Quels sont les réactions des chanteurs ?
CG : Très positives. Ils sont très contents et tout à fait d’accord avec notre objectif de créer un spectacle d’opéra ouvert à tous, ce qui n’est pas toujours le cas. Nous sommes en train de constituer la troisième distribution de chanteurs, qui sont ravis de participer à ce projet aussi parce qu’il leur permet de travailler leur jeu théâtral de façon beaucoup plus approfondie, ce qui n’est pas toujours offert dans d’autres spectacles quand il s’agit d’une grande équipe.
MK : C’est tout à fait vrai, et j’aime bien travailler de cette façon. En parlant d’ « opéra ouvert à tous », notre Grenouille amoureuse a un aspect « bande dessinée » dans le décors et les accessoires (notamment les marionnettes de Platée, Mercure et Junon) qui sont sympathiques et amusantes, d’autant que les aspects visuels ont toujours été très importants dans cet opéra. Je voudrais ajouter que à l’emplacement actuel du Théâtre de Ranelagh se trouvait un autre théâtre où Rameau a dirigé : c’est donc un lieu idéal pour notre spectacle !
CG : Il y reste des ondes de Rameau ! Pour la suite de notre aventure, nous attendons les dates pour d’éventuelles autres représentations.

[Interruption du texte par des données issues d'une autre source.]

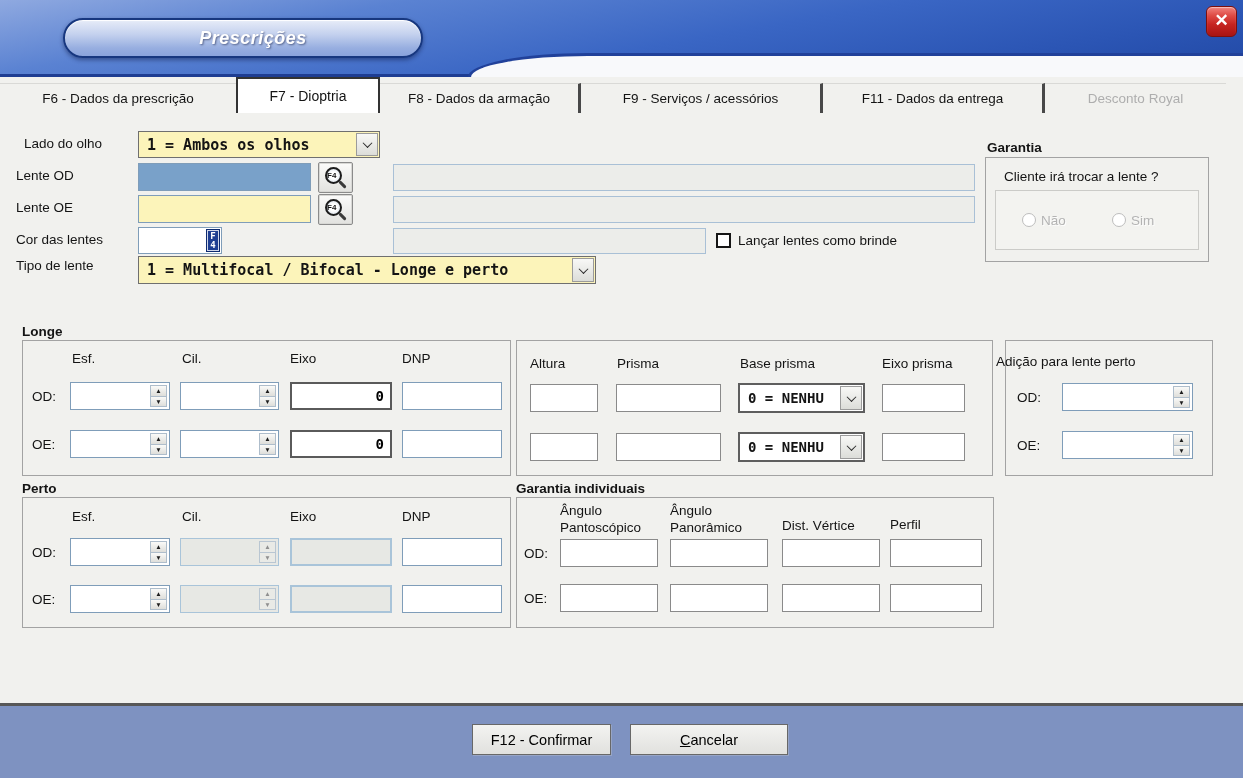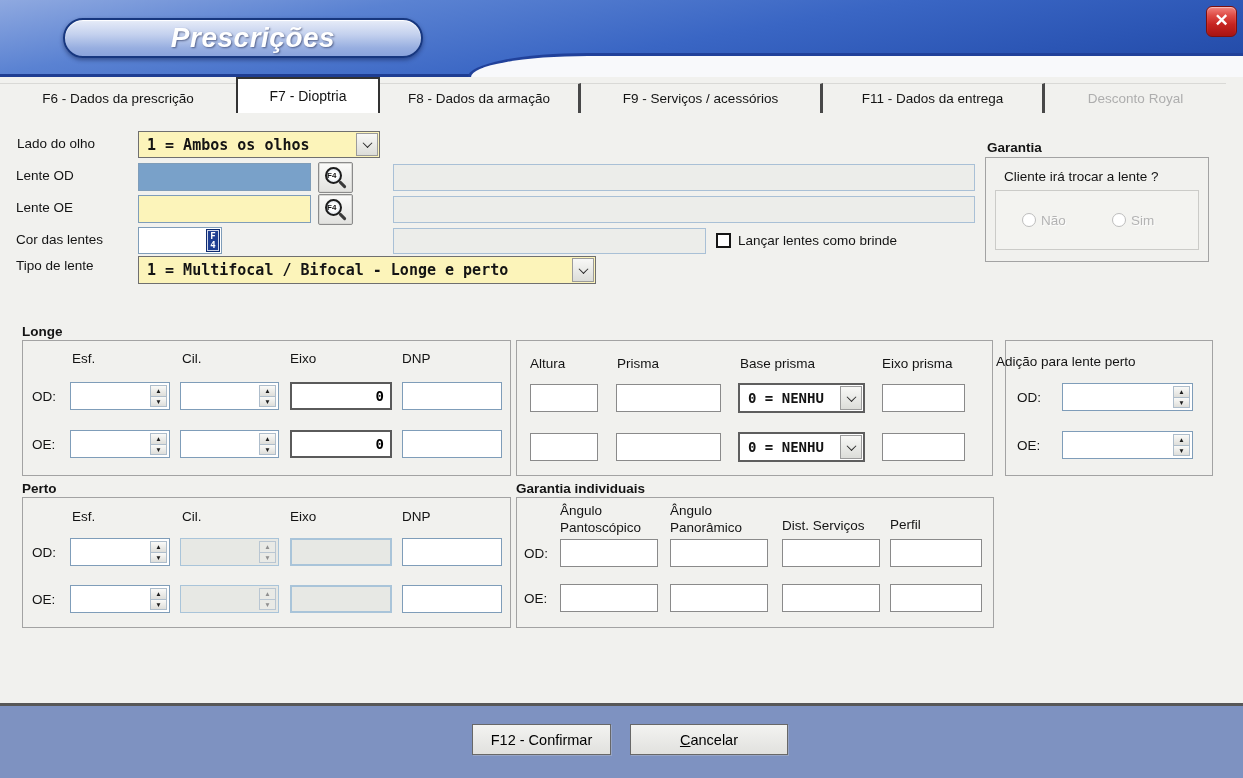--- a/index.html
+++ b/index.html
@@ -10,7 +10,7 @@
   .header { position:relative; height:77px; background:linear-gradient(170deg,#8fa9e0 0%,#5a82d2 25%,#3a66c4 55%,#2b55b4 80%,#2148a4 100%); border-bottom:3px solid #1e3d92; }
   .hdr-white { position:absolute; left:468px; right:0; top:53px; height:24px; background:#f8f9fb; border-top:3px solid #21419a; border-left:3px solid #21419a; border-top-left-radius:130px 26px; }
   .title-pill { position:absolute; left:63px; top:18px; width:360px; height:40px; border-radius:21px; border:2px solid #17377f; background:linear-gradient(180deg,#e7ecf8 0%,#c4d1ee 40%,#97aee0 78%,#8aa3dc 100%); box-shadow:0 2px 4px rgba(10,20,60,.45), inset 0 1px 1px #ffffff; display:flex; align-items:center; justify-content:center; }
-  .title-pill span { font-size:28px; font-weight:bold; font-style:italic; color:#ffffff; text-shadow:1px 1px 2px rgba(40,50,90,.65); letter-spacing:.5px;margin-left:20px; }
+  .title-pill span { font-size:18px; font-weight:bold; font-style:italic; color:#ffffff; text-shadow:1px 1px 2px rgba(40,50,90,.65); letter-spacing:.5px;margin-left:20px; }
   .close-btn { position:absolute; right:6px; top:6px; width:31px; height:31px; border-radius:6px; border:1px solid #7e0f0d; background:linear-gradient(180deg,#f2837d 0%,#de4a44 30%,#c62421 60%,#a81412 100%); color:#fff; font-size:17px; font-weight:bold; line-height:27px; text-align:center; box-shadow:inset 0 1px 1px rgba(255,255,255,.5); cursor:default; }
 
   

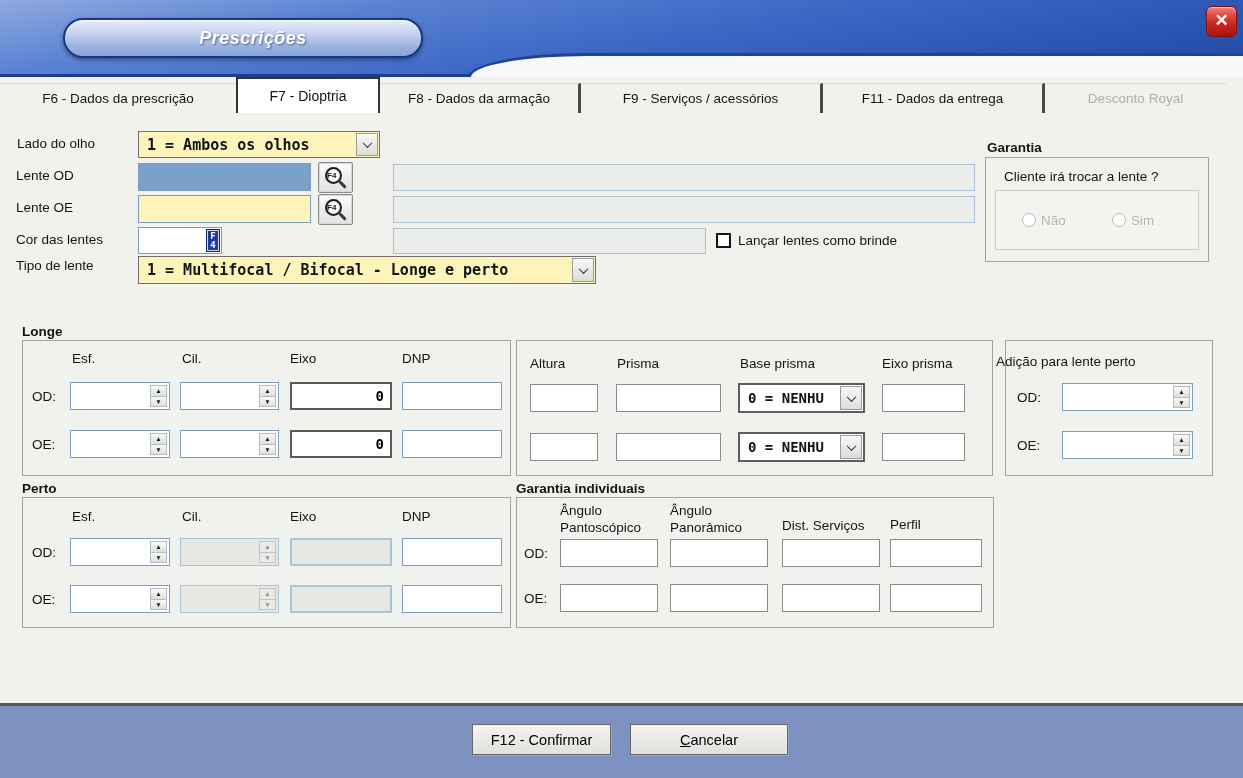--- a/index.html
+++ b/index.html
@@ -102,7 +102,7 @@
 
 <div class="content">
 
-  <span class="lbl" style="left:17px;top:23px">Lado do olho</span>
+  <span class="lbl" style="left:24px;top:23px">Lado do olho</span>
   <span class="lbl" style="left:16px;top:55px">Lente OD</span>
   <span class="lbl" style="left:16px;top:87px">Lente OE</span>
   <span class="lbl" style="left:16px;top:119px">Cor das lentes</span>

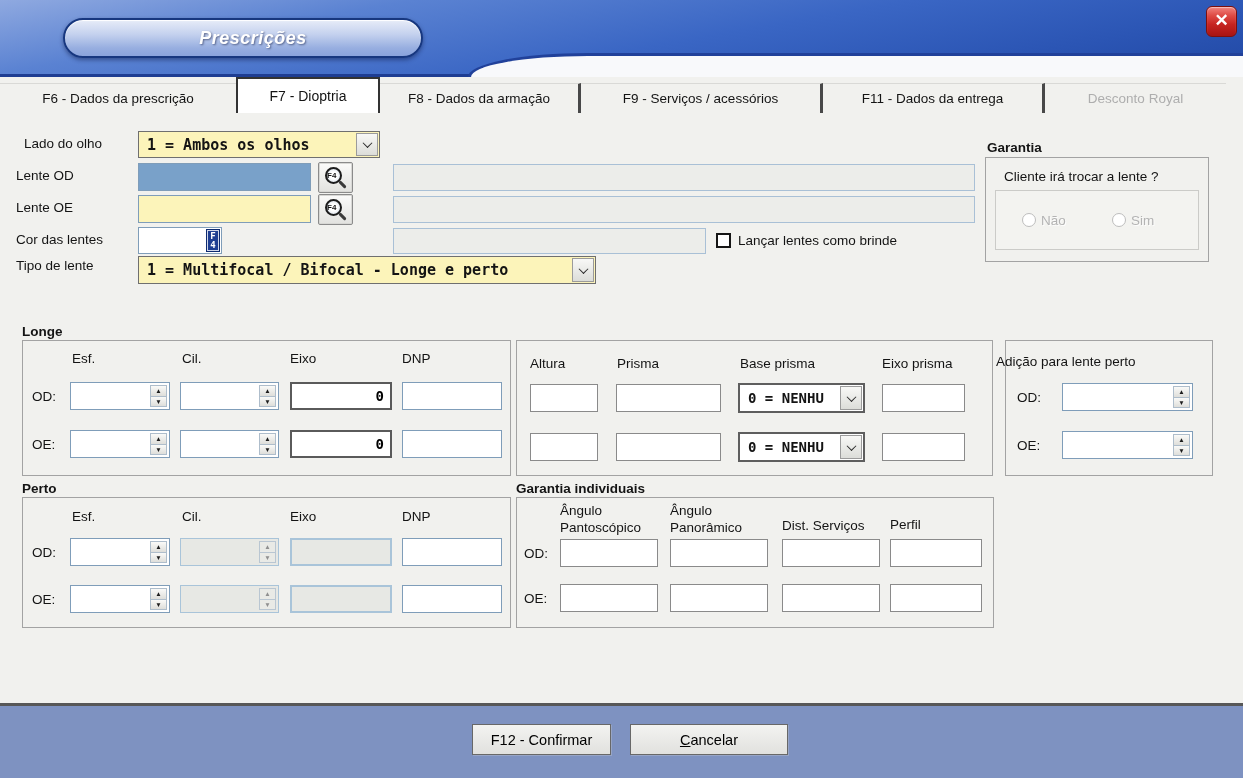--- a/index.html
+++ b/index.html
@@ -294,7 +294,7 @@
   <span class="lbl" style="left:560px;top:407px">Pantoscópico</span>
   <span class="lbl" style="left:670px;top:390px">Ângulo</span>
   <span class="lbl" style="left:670px;top:407px">Panorâmico</span>
-  <span class="lbl" style="left:782px;top:405px">Dist. Serviços</span>
+  <span class="lbl" style="left:782px;top:405px">Dist. Vértice</span>
   <span class="lbl" style="left:890px;top:404px">Perfil</span>
 
   <span class="lbl" style="left:524px;top:433px">OD:</span>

Quels sont vos projets futurs ?
CG : En ce moment je suis metteur en scène assistant pour un opéra contemporain intitulé Le Duplicateur qui sera créé le 13 décembre prochain à La Barbacane à Beynes (78), puis le 19 mai à l’Opéra de Massy. Nous jouons également Conférence en forme de poire : Erik Satie vs Wall Street, au Théâtre Clavel à Paris, les jeudis, vendredis et samedis à 19h30 et les dimanches 16h, jusqu’à la fin décembre. Ensuite, au même théâtre, Chant’oupilo ! du 8 janvier au 15 février.
MK : J’anime l’association Les Fêtes Lyriques et je fais aussi des actions pédagogiques. Je poursuis mes concerts autour de Marie-Antoinette avec une harpiste, sujet pour lequel je suis spécialisée. J’anime également un atelier thérapeutique à l’Hôpital de Colombes (92), toujours autour de Marie-Antoinette. Il y aura certainement d’autres spectacles pour les Fêtes Lyriques au Théâtre de Ranelagh, avec lequel nous travaillons beaucoup, mais c’est à venir.